When to use generic tables

  • Raw landing zones — register CSV, JSON, or Parquet drops so they show up in the same catalog and inherit the same permissions as downstream Iceberg tables.
  • Lance for multimodal AI — store text, image embeddings, raw bytes, and scalar features in one table, then run vector + SQL queries via LanceDB, DuckDB, or Polars. See the example below.
  • Experimental formats — prototype new file/table formats behind the same /credentials, soft-delete, and authorization plumbing as production Iceberg tables.

Capabilities

Generic tables are first-class citizens. Most of Lakekeeper's table-side machinery applies:

Feature Generic tables Notes
Credentials vending (S3, GCS, Azure) ✅ GET /lakekeeper/v1/{prefix}/namespaces/{ns}/generic-tables/{t}/credentials
Soft-deletion + undrop ✅ Respects per-warehouse soft-delete settings
Protection flag ✅ protected: bool on load response; toggle via GET/POST /management/v1/warehouse/{wh}/generic-table/{id}/protection. Drops require force=true when set.
Rename ✅ POST /lakekeeper/v1/{prefix}/generic-tables/rename
Listing + pagination ✅ Same cursor scheme as Iceberg tables
Per-action permissions ✅ 16 distinct actions (drop, undrop, read_data, write_data, get_metadata, rename, change_ownership, grant-* relations, ...)
Case-insensitive identifiers ✅ Cross-engine name resolution applies
Name uniqueness across types ✅ A generic table cannot collide with an Iceberg table or view in the same Namespace
Stored schema / statistics fields ✅ Free-form JSON; informational only
Format-agnostic ✅ format is an opaque string
Commit coordination ❌ The catalog does not arbitrate writes — engines write directly
Schema enforcement ❌ Schema is stored, not validated against data files

Working with generic tables

The flow is the same for every format: create the table, load it with vended credentials, then read or write directly with the format's own library. Lakekeeper only brokers metadata and short-lived storage credentials — never the data itself — so the same credentials path works for any format and only the reader library changes.

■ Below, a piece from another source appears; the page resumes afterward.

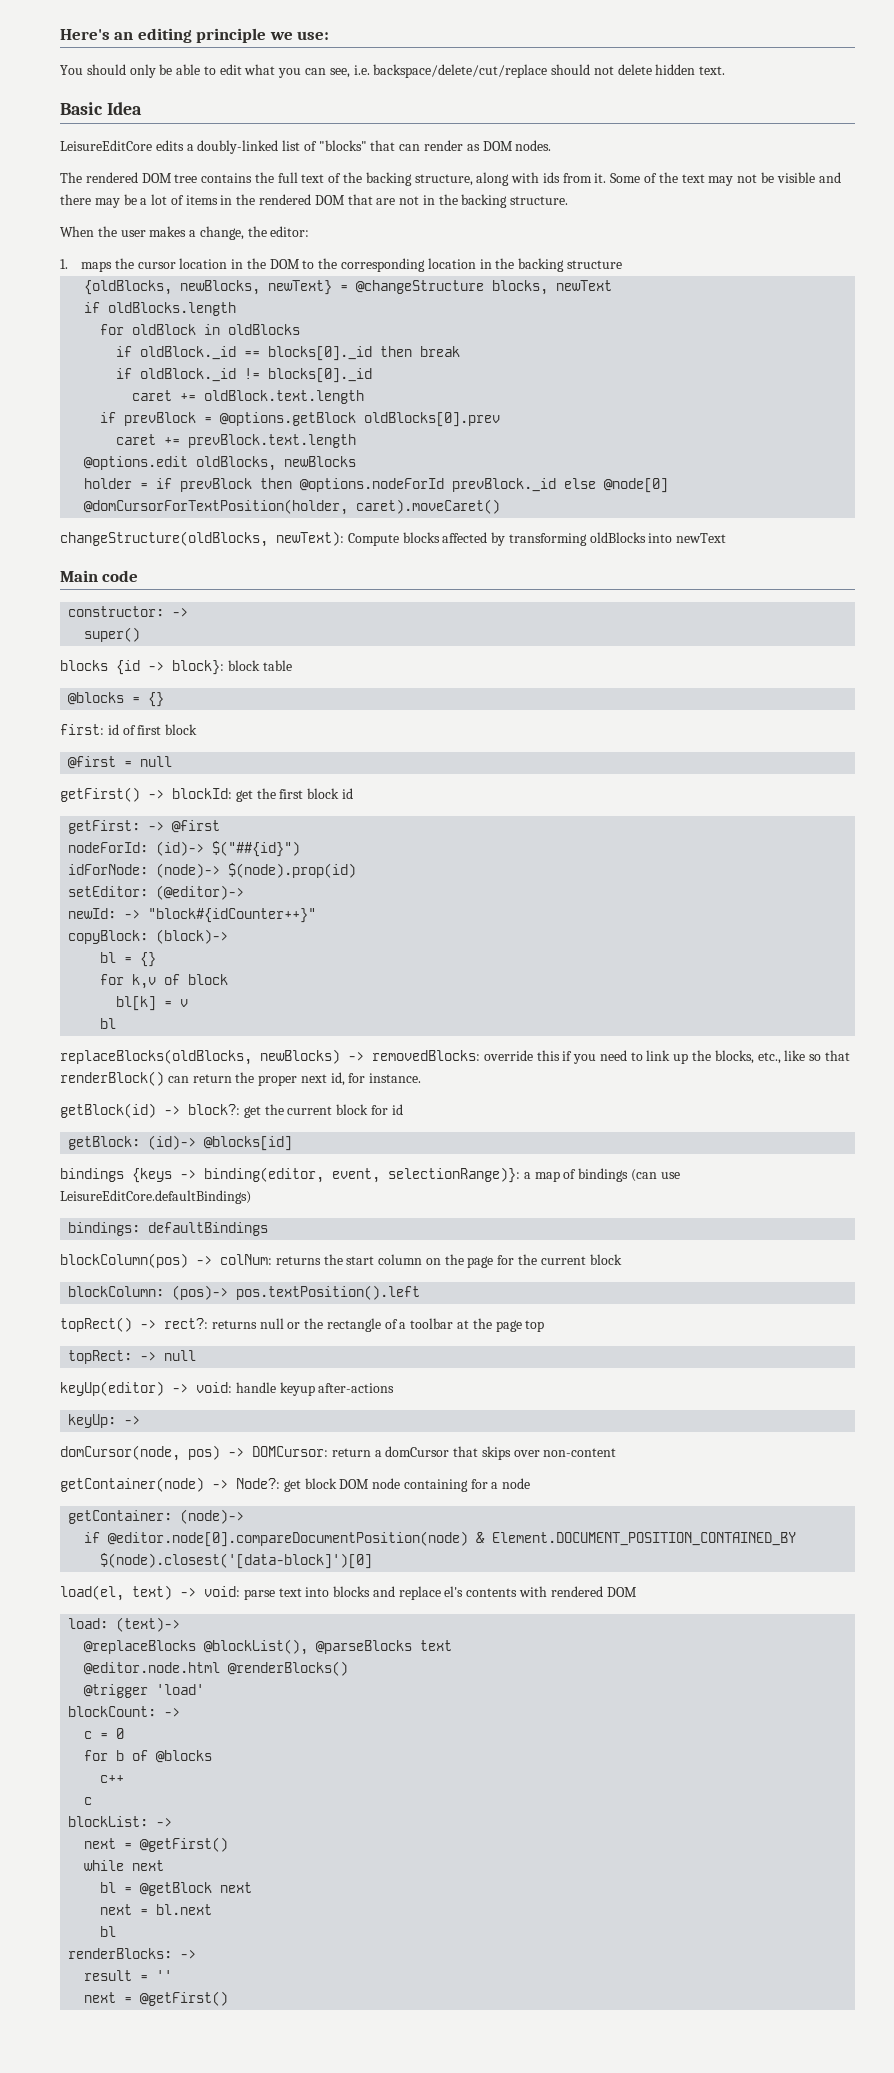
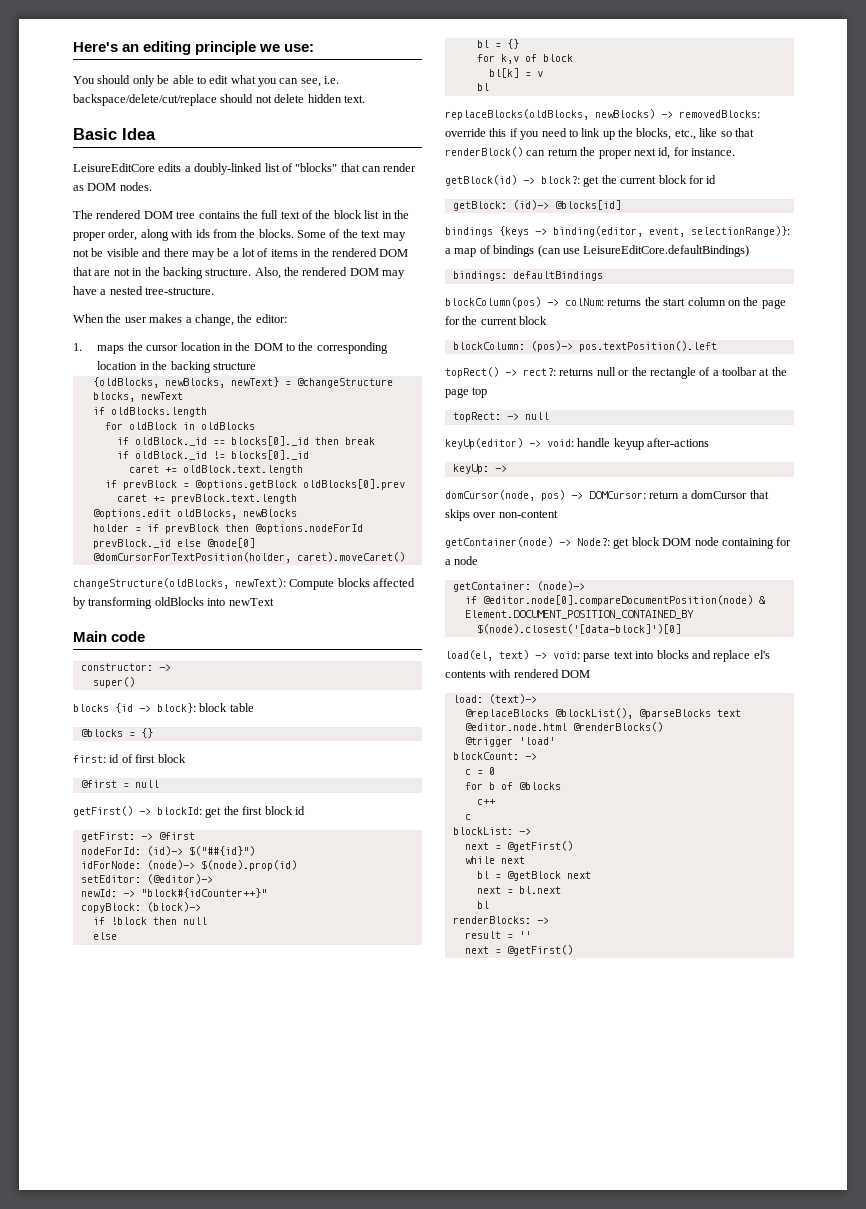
[365,172,473,186] backing structure, -> [333,210,409,219] [73,229,138,241] block list in the proper order,
[594,173,607,183] it. -> [240,229,294,238] the blocks.
(569, 200) none -> [254,267,406,279] [73,286,215,295] Also, the rendered DOM may have a nested tree-structure.
(229, 936) none -> [92,917,207,925] [92,932,117,940] // if !block then null // else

You don't need to hand-roll these HTTP calls:

For a runnable end-to-end example (warehouse setup, STS credentials, create/load/drop, undrop, listing), see tests/integration-tests/lance/test_lance.py.

In the Console

The Lakekeeper Console lists generic tables alongside Iceberg tables and views inside each Namespace, tagged with their format so you can tell them apart at a glance. Selecting one opens a detail view with its location, schema, statistics, properties, and the same actions (rename, protect, drop/undrop, permissions) available for Iceberg tables.

Because the format field is an opaque string, any format shows up as a first-class entry — below are a few common ones.

Lance

Multimodal / vector tables written with Lance. The detail view surfaces the stored schema (embeddings, scalar features, raw bytes) and the storage location engines read from.

Lance generic table in the Console

Delta

Delta Lake tables cataloged as generic tables — governed and permissioned in Lakekeeper while engines read/write the Delta log directly at the table location.

Delta generic table in the Console

Dataset

A raw dataset (CSV / JSON / Parquet drop) registered so it appears in the catalog and inherits the surrounding Namespace's permissions.

Dataset generic table in the Console

Authorization model

Generic tables have an OpenFGA object type (lakekeeper_generic_table) parallel to lakekeeper_table and lakekeeper_view. Permissions inherit from the parent Namespace and Warehouse, and can be granted to users or roles via the standard /management/v1/permissions/generic-table/{id} endpoints. See Authorization.

Because grants are per-action, you can — for example — give an ML platform service read_data and get_metadata on every generic table in a namespace without granting drop or change_ownership.

Limits

  • The catalog does not coordinate concurrent writes. If your format requires commit coordination, the engine or the format library is responsible.
  • Schema and statistics fields are informational. Engines that need an authoritative schema should read it from the underlying files.
  • Generic tables and Iceberg tables share the namespace's identifier space — a name conflict across types is rejected at create time.